Verticillium longisporum is an economically important vascular pathogen of Brassicaceae crops in different parts of the world. V. longisporum is a diploid hybrid that consists of three different lineages, each of which originated from a separate hybridization event between two different sets of parental species. We used 20 isolates representing the three V. longisporum lineages and the relative V. dahliae, and performed pathogenicity tests on 11 different hosts, including artichoke, cabbage, cauliflower, cotton, eggplant, horseradish, lettuce, linseed, oilseed rape (canola), tomato, and watermelon. V. longisporum was overall more virulent on the Brassicaceae crops than V. dahliae, which was more virulent than V. longisporum across the non-Brassicaceae crops. There were differences in virulence between the three V. longisporum lineages. V. longisporum lineage A1/D1 was the most virulent lineage on oilseed rape, and V. longisporum lineage A1/D2 was the most virulent lineage on cabbage and horseradish. We also found that on the non-Brassicaceae hosts eggplant, tomato, lettuce, and watermelon, V. longisporum was more or equally virulent than V. dahliae. This suggests that V. longisporum may have a wider potential host range than currently appreciated.

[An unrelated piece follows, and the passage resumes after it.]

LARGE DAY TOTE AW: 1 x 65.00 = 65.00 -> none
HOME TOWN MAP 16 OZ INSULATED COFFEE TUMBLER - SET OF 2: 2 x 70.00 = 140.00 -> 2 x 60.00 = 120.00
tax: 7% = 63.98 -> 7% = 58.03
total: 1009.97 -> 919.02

Dynamics of Verticillium Species Microsclerotia in Field Soils in Response to Fumigation, Cropping Patterns, and Flooding

Verticillium dahliae is a soilborne, economically significant fungal plant pathogen that persists in the soil for up to 14 years as melanized microsclerotia (ms). Similarly, V. longisporum is a very significant production constraint on members of the family Brassicaceae. Management of Verticillium wilt has relied on methods that reduce ms below crop-specific thresholds at which little or no disease develops. Methyl bromide, a broad-spectrum biocide, has been used as a preplant soil fumigant for over 50 years to reduce V. dahliae ms. However, reductions in the number of ms in the vertical and horizontal soil profiles and the rate at which soil recolonization occurs has not been studied. The dynamics of ms in soil before and after methyl bromide+chloropicrin fumigation were followed over 3 years in six 8-by-8-m sites in two fields. In separate fields, the dynamics of ms in the 60-cm-deep vertical soil profile pre- and postfumigation with methyl bromide+chloropicrin followed by various cropping patterns were studied over 4 years. Finally, ms densities were assessed in six 8-by-8-m sites in a separate field prior to and following a natural 6-week flood. Methyl bromide+chloripicrin significantly reduced but did not eliminate V. dahliae ms in either the vertical or horizontal soil profiles. In field studies, increases in ms were highly dependent upon the crop rotation pattern followed postfumigation. In the vertical soil profile, densities of ms were highest in the top 5 to 20 cm of soil but were consistently detected at 60-cm depths. Six weeks of natural flooding significantly reduced (on average, approximately 65% in the total viable counts of ms) but did not eliminate viable ms of V. longisporum.